Heartbleed continues its rampage across the internet. There are too many stories to tell and too little time. Read on only if you have the stomach for it.
- Networking companies Cisco and Juniper have revealed that several dozen models of their hardware devices are affected by the OpenSSL security flaw known as Heartbleed. To see if any of your networking products made this list, Cisco’s advisory can be found here, and Juniper’s here.
- Two sources close to the NSA allege that the spy agency has exploited Heartbleed since it first appeared over 2 years ago.
- Android smartphones and tablets running version 4.1.1 of the Google operating system are vulnerable to the bug. According to Google, this may affect less than 10% of all Android devices, but given that there are nearly 900 million Android OS devices, that still means millions.

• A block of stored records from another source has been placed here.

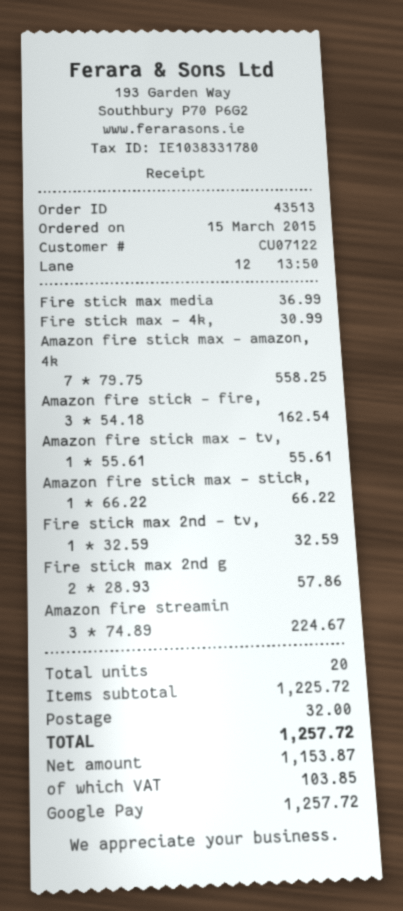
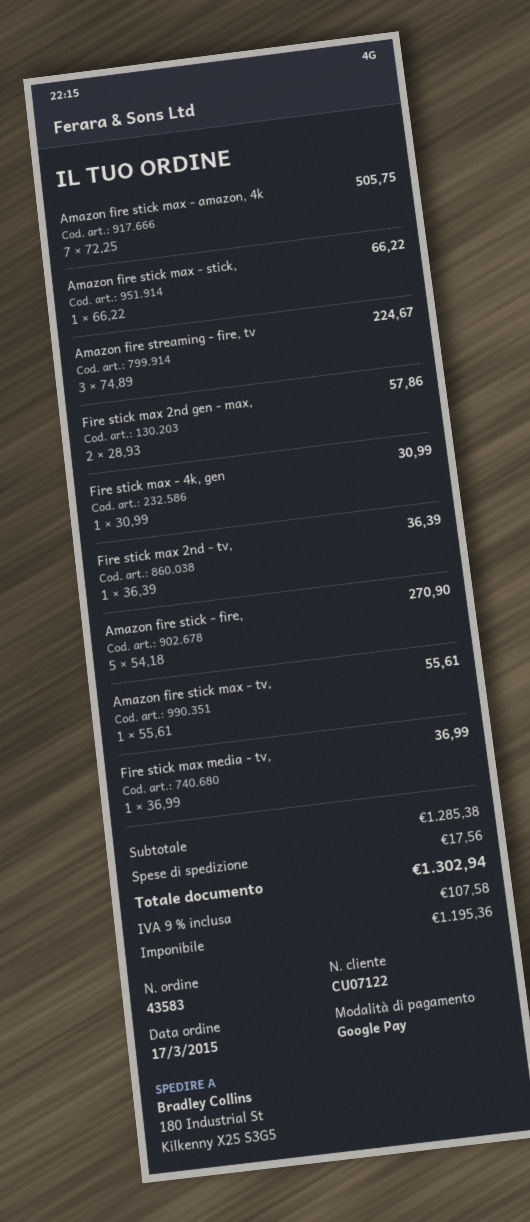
order number: 43513 -> 43583
order date: 2015-03-15 -> 2015-03-17
Amazon fire stick max - amazon, 4k: 7 x 79.75 = 558.25 -> 7 x 72.25 = 505.75
Amazon fire stick - fire,: 3 x 54.18 = 162.54 -> 5 x 54.18 = 270.90
Fire stick max 2nd - tv,: 1 x 32.59 = 32.59 -> 1 x 36.39 = 36.39
subtotal: 1225.72 -> 1285.38
shipping: 32.00 -> 17.56
net: 1153.87 -> 1195.36
tax: 103.85 -> 107.58
total: 1257.72 -> 1302.94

- The vulnerability was used to steal 900 taxpayer ID’s from Canada’s Revenue Agency.
What this means for you:
The security implications of the Heartbleed vulnerability are staggering and very difficult to encompass. Now, more than ever, you must keep a close eye on your digital assets and accounts. Confirm with your financial institutions whether or not they were impacted by the bug (most major, commercial banking institutions did NOT use OpenSSL), and if they were, wait until they confirm that they have fixed it before changing your password. Do NOT use any software or websites confirmed to be affected by Heartbleed until they patch the bug, even to change your password. If you do this while the vulnerability still exists, there is a good possibility that hackers can actually see you changing your password and record the new one. Right now, because of the spotlight on this hole, hackers are racing to exploit the panic and confusion, and you are more likely than ever to be hacked. Wait until your websites confirm they have patched the security hole before using them to change your password.

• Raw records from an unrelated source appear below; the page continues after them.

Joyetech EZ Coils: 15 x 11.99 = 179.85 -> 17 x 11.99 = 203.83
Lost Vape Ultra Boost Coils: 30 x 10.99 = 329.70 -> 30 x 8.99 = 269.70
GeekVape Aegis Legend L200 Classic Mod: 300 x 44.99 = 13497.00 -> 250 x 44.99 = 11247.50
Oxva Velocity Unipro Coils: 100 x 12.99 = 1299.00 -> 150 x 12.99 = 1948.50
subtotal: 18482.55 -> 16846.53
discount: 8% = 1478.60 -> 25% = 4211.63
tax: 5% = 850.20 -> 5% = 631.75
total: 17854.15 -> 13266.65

Keep in mind that many, many organizations are still working through the impact this bug has on their technology, and many are just as confused as you might be. There will continue to be a lot of uncertainty and possible panicky responses from company representatives who are ill-informed on their company’s official stance on Heartbleed. The vulnerability affects a technology that is sophisticated and not easily explained, and not even the most eloquent among technology professionals can convey the problem and solutions in easy-to-understand terms. During these uncertain times, constant vigilance is the only weapon many of us have at the moment, so keep your eyes open and your IT consultant on speed-dial!

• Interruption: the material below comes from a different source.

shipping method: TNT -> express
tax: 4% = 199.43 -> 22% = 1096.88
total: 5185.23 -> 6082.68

Researchers from Google and security firm Codenomicon released details yesterday on a staggering security hole in one of the fundamental security technologies used by hundreds of thousands of websites around the world. Dubbed the “Heartbleed Bug”, this vulnerability is found within a code library called OpenSSL – a tool almost universally used in Linux-based webservers, and it may have been in existence for as long as two years before being discovered this past weekend. In a nutshell, this weakness could theoretically allow a hacker to download critical bits of information that are literally the cryptological “keys to the kingdom” of a server affected by this bug. And unfortunately, there is no way to detect an exploit of this vulnerability, nor to determine what, if anything was stolen in the alleged attack.
What this means for you:
You would encounter OpenSSL through the familiar “HTTPS” protocol websites use to transact business online, and sadly, both small and large companies are affected by this bug. (Full Disclosure: C2’s own website had this bug up until late last night when the server was patched). And by large, I mean websites like Yahoo Mail. Essentially, the weakness could allow hackers to scrape a small segment of active, encrypted server memory and read the contents, which could contain just about anything at the time, up to and including passwords or actual cryptographic keys that can be used to decrypt encrypted data sent by the server itself. Alas, because there is no way to tell when or even if a Heartbleed bug exploit is occurring, there’s no way to tell if anyone, or everyone has been compromised in some form by this hole.
Fortunately, the media seems to be grasping the severity of this problem, and has broadcast this story across every website. Unfortunately, this may prove to be a double-edged sword as both server adminstrators and hackers scramble to get to the unprotected server memory first. For any online service you use that utilizes HTTPS or other forms of encryption, you will want to watch for announcements and news from that service: either acknowledging and fixing the bug, or assuring their customers that they are not affected by this weakness. Either way, it’s always a good idea to never use the same password more than once, and to always keep a close eye on your bank accounts and credit history for unusual activity. If you suspect a website may be unaware of this bug, and potentially at risk, send them an email asking about the Heartbleed Bug to make sure they are on top of this very serious issue.